Here in the North Country, we don’t see many rats; nor do we see, in our elected leaders, the same level of immorality we see in lawmakers from New York City. But is it lurking behind the scenes in our reps, too? The recent arrests should prompt us to be inquisitive – not to assume guilt but to be vigilant. If we see corruption, let’s all agree to stamp it out at the polls and send those politicians packing.

But being able to see the rats, and the corruption, is one of the main challenges. In Alberta, anyone who spots one of the grain-nibbling, disease-carrying rodents is urged to call a toll-free number to “rat on a rat,” prompting a “rat patrol” to show up and exterminate the critter. Sure, there are false alarms – small gophers are often unintended victims – but the system has generally done its job for 60 years.

What about our political system? A democratic republic is intended to let the people vote in the best leaders and keep out the not-so-good ones. Is it working?

We say yes, in general, but it’s challenged by schemers who take advantage of its weaknesses. Voters need to know what’s happening and have real options, not just candidates who are on the take.

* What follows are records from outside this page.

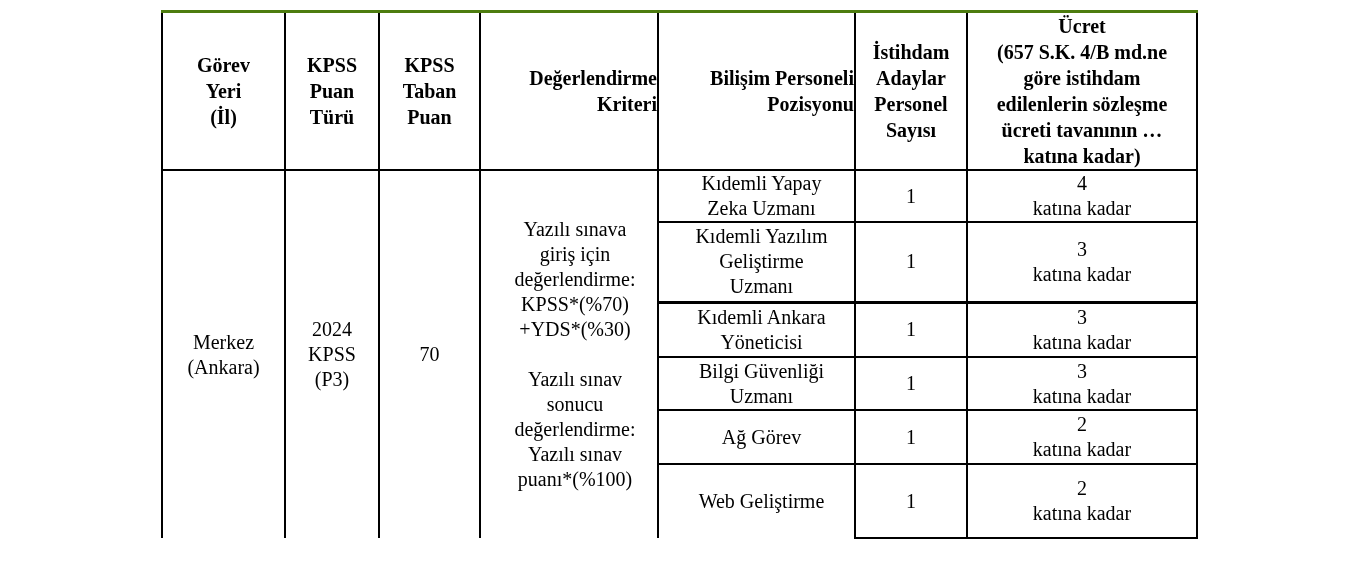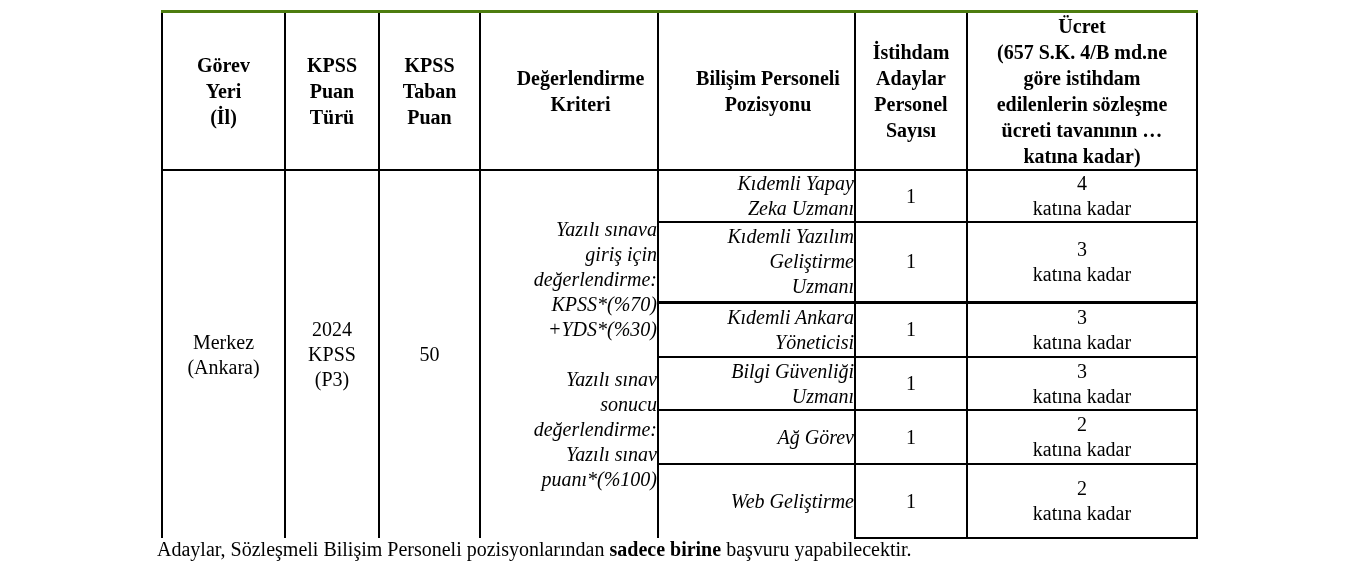--- a/index.html
+++ b/index.html
@@ -35,7 +35,7 @@
     text-align: center;
     line-height: 26px;
   }
-  .tbl thead th.left { text-align: center; padding-left: 23px; }
+  .tbl thead th.left { text-align: right; padding-left: 23px; }
   .tbl td.center { text-align: center; }
   .tbl td.left { text-align: right; padding-left: 12px; font-style: italic; }
   .tbl td.pos { padding-left: 10px; }

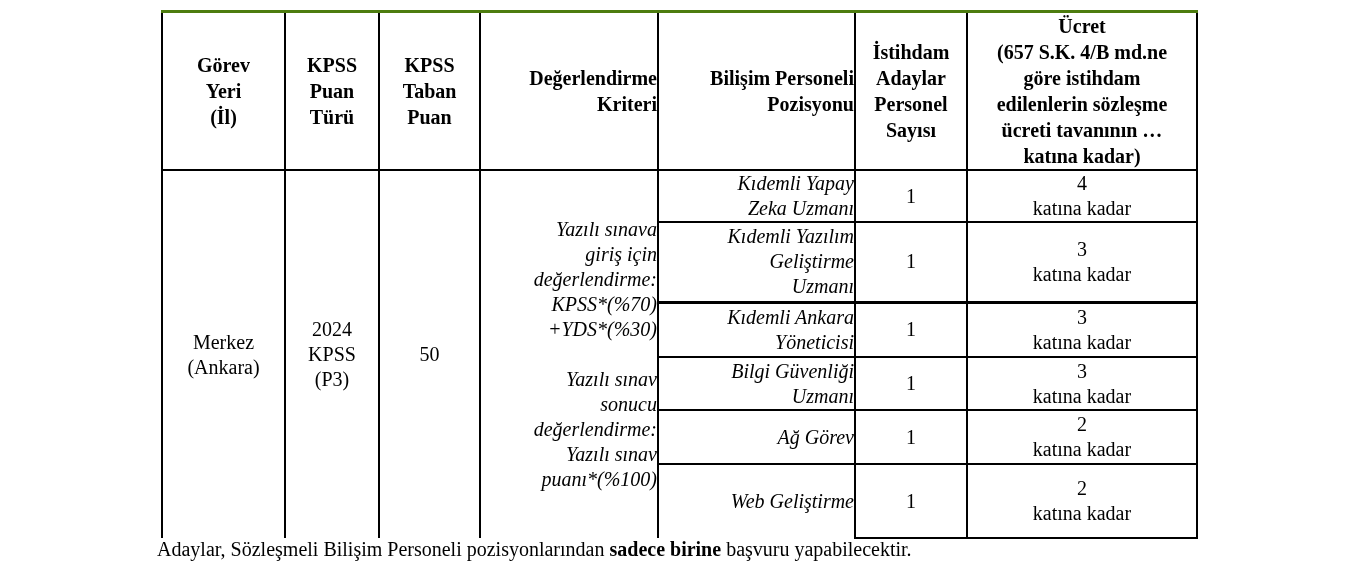--- a/index.html
+++ b/index.html
@@ -37,7 +37,7 @@
   }
   .tbl thead th.left { text-align: right; padding-left: 23px; }
   .tbl td.center { text-align: center; }
-  .tbl td.left { text-align: right; padding-left: 12px; font-style: italic; }
+  .tbl td.left { text-align: center; padding-left: 12px; }
   .tbl td.pos { padding-left: 10px; }
   .tbl tr.thick-top td { border-top: 3px solid #000000; }
   .tbl td.no-bottom { border-bottom: none; }

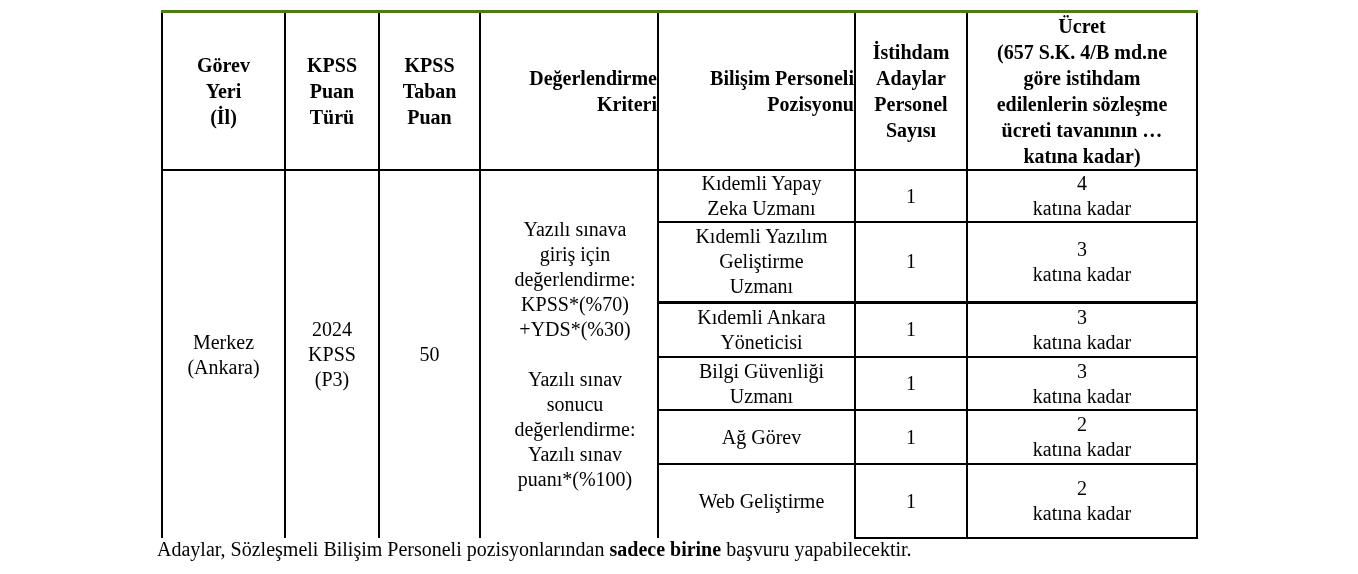--- a/index.html
+++ b/index.html
@@ -100,7 +100,7 @@
         <td rowspan="6" class="center no-bottom">2024
 KPSS
 (P3)</td>
-        <td rowspan="6" class="center no-bottom">50</td>
+        <td rowspan="6" class="center no-bottom">70</td>
         <td rowspan="6" class="left no-bottom">Yazılı sınava
 giriş için
 değerlendirme:

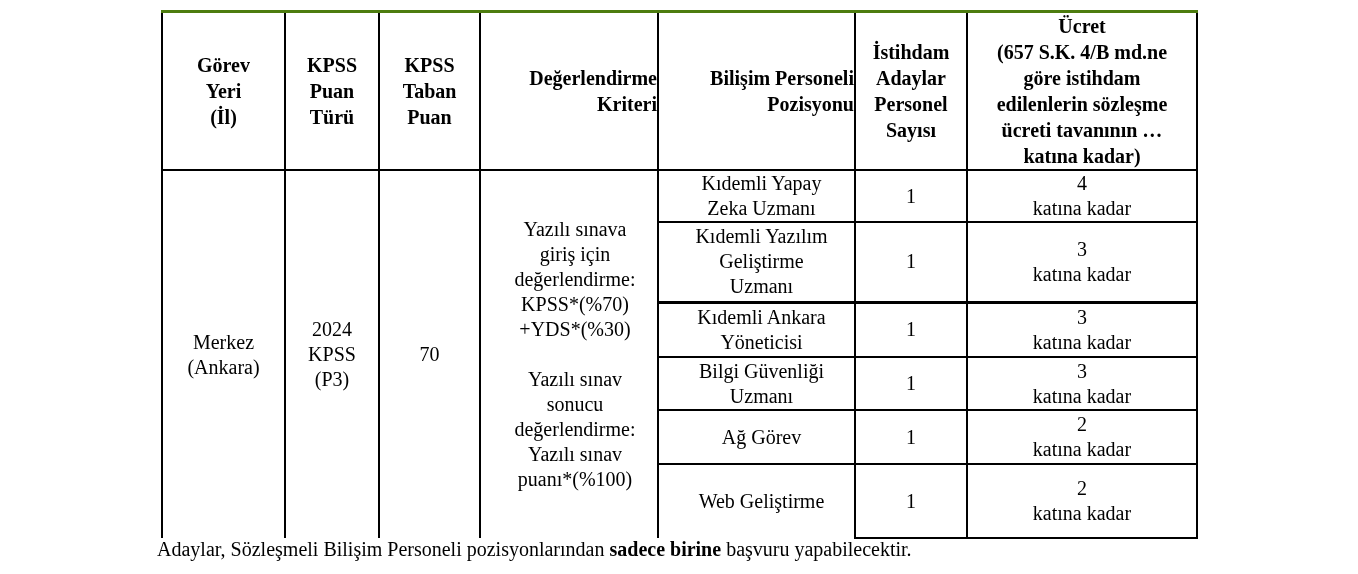--- a/index.html
+++ b/index.html
@@ -155,7 +155,6 @@
     </tbody>
   </table>
 
-  <p class="note"><span>Adaylar, Sözleşmeli Bilişim Personeli pozisyonlarından </span><b>sadece birine</b><span> başvuru yapabilecektir.</span></p>
 
 </div>
 

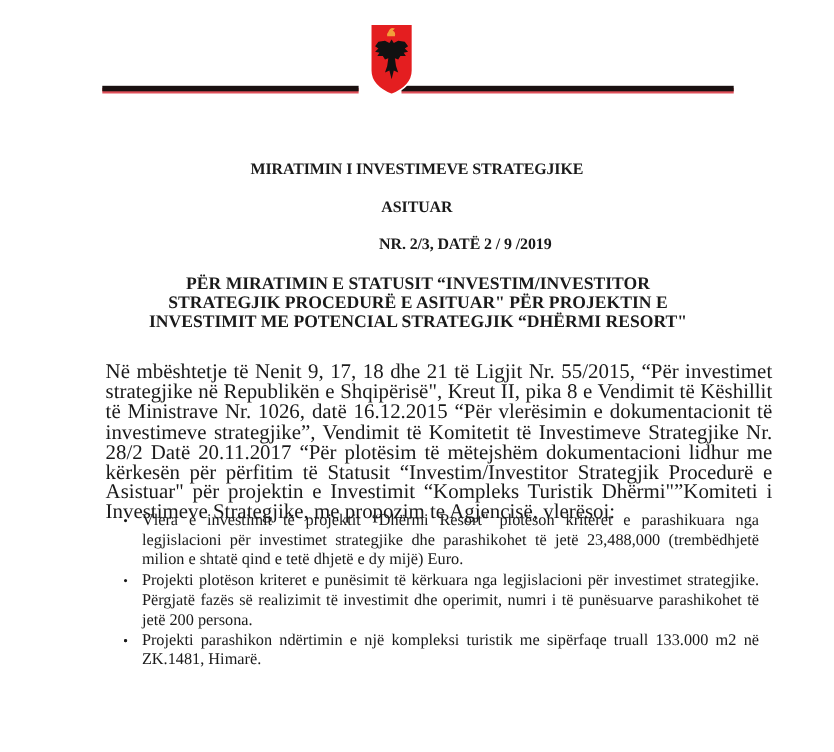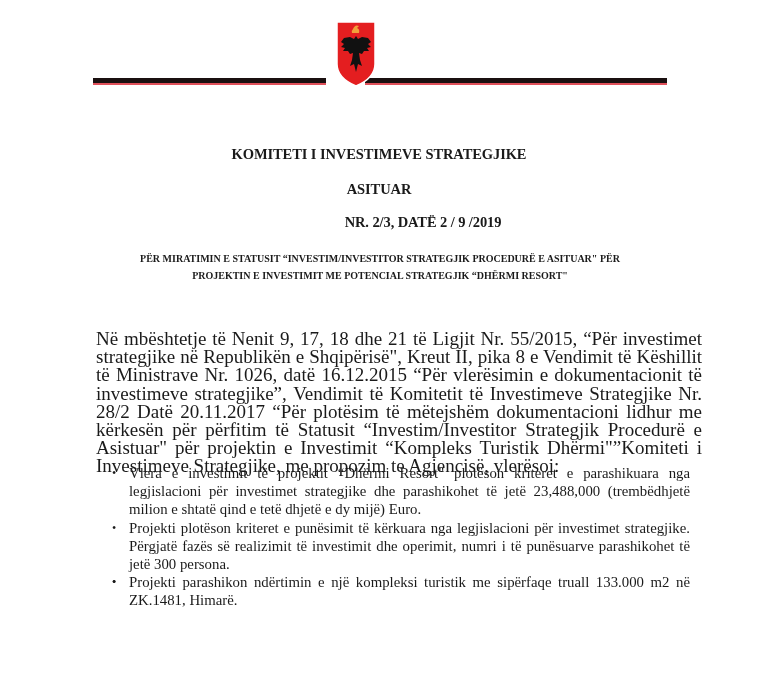--- a/index.html
+++ b/index.html
@@ -105,7 +105,7 @@
   </svg>
 </div>
 
-<div class="title t1">KOMITETI I INVESTIMEVE STRATEGJIKE</div>
+<div class="title t1">MIRATIMIN I INVESTIMEVE STRATEGJIKE</div>
 <div class="title t2">ASITUAR</div>
 <div class="title t3">NR. 2/3, DATË   2 /  9  /2019</div>
 

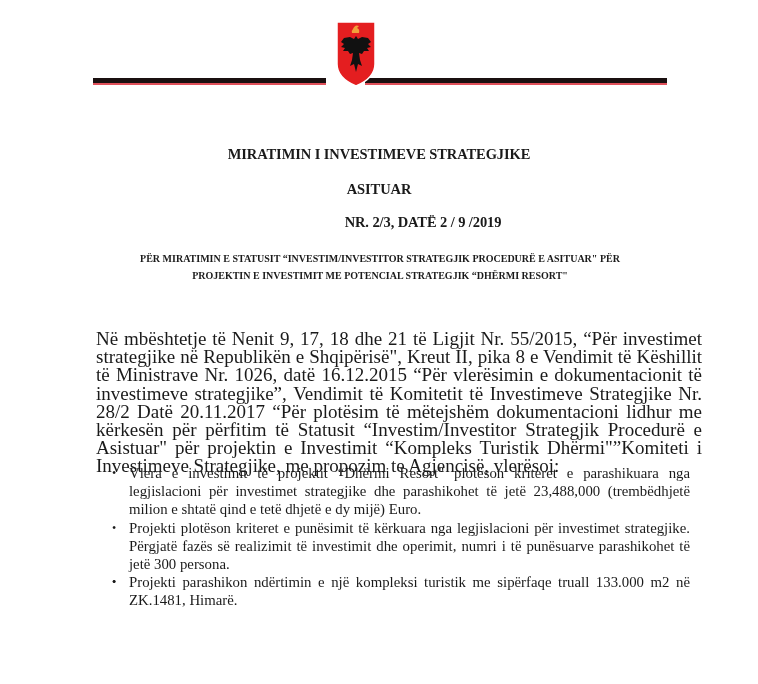--- a/index.html
+++ b/index.html
@@ -57,7 +57,7 @@
       top: 250px;
       text-align: center;
       font-weight: bold;
-      font-size: 10px;
+      font-size: 16px;
       line-height: 17px;
     }
     .body-para {

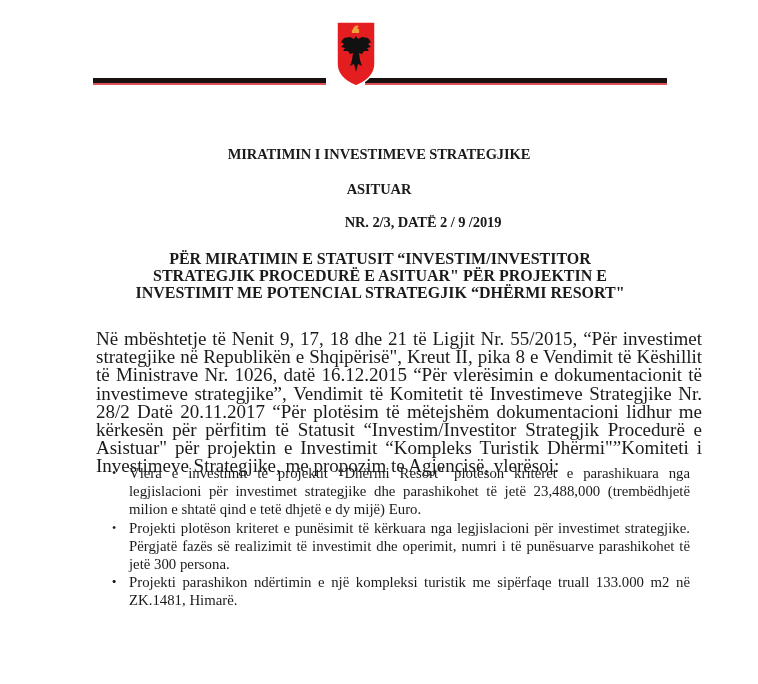--- a/index.html
+++ b/index.html
@@ -120,7 +120,7 @@
   </li>
   <li>
     <span class="dot">•</span>
-    <span>Projekti plotëson kriteret e punësimit të kërkuara nga legjislacioni për investimet strategjike. Përgjatë fazës së realizimit të investimit dhe operimit, numri i të punësuarve parashikohet të jetë 300 persona.</span>
+    <span>Projekti plotëson kriteret e punësimit të kërkuara nga legjislacioni për investimet strategjike. Përgjatë fazës së realizimit të investimit dhe operimit, numri i të punësuarve parashikohet të jetë 200 persona.</span>
   </li>
   <li>
     <span class="dot">•</span>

This is why open government and campaign finance reform are so important. It’s why journalists work to shine a light on the workings of government, why people should be suspicious any time government blocks transparency. It’s why whistleblowers who “rat on a rat” need to be protected from retaliation. It’s why the political money race is a problem, why campaign donations need to be strictly restrained, fully documented and attentively monitored. It’s why party bosses and other political gatekeepers need to filter candidates based on the issues, character and popularity, not on fundraising prowess, loyalty or schmoozing.

New York can root out the political rats. There sure seem to be a lot of them, but we have to try to shake this age-old reputation. The alternative is despair or apathy, which are fertile breeding conditions for vermin. As bad as it is, history shows us it can get worse.